Immature

Does it make me immature
To always play the fool?
Does it make me somehow less
To play by your own rules?
Am I supposed to make it out
Like what is said is not a wall?
Am I supposed to never cry
Or feel anything at all?
No matter if I hear anger
In every other breath;
No matter if my father
Jokes of his own death;
No matter is supposed to be
Beyond my reckoning:
I’m supposed to somehow know this world
That I have never seen.
To know the foolishness of man —
Is that maturity?
If so, I’ve had my fill
And I beg you let me be.

Oaken

My life is a chain of promises broken
And of the ones that I kept, I gave no sign or token
So as I think of the tree and the silence unbroken
I’m expecting to hear, “Your heart must be oaken…”

Slamming Doors

It’s better than it was before:
Laughter drifts through open doors;
So why does my chest tighten,
And my heart so quickly frighten,
At every hint of sounds like slamming doors?

Is it my unpainted fears
On the wall, downstairs?
Or the memory of a child,
Imagination running wild,
Listening to the yelling coming from upstairs?

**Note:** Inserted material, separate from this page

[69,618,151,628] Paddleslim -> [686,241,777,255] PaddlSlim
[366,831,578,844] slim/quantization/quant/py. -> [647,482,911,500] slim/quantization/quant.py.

Is it a weakness that is beautiful?
Or a strength to shield my weary soul?
Or a laughter in my mind,
That says to treat in kind,
And insists that in the end, no one’s really saveable?

Or maybe it’s the path I choose
At the crossroads of lose-lose;
And maybe if I try enough
At the game of never giving up,
I’ll find that there’s a prize that even on that road, I cannot lose.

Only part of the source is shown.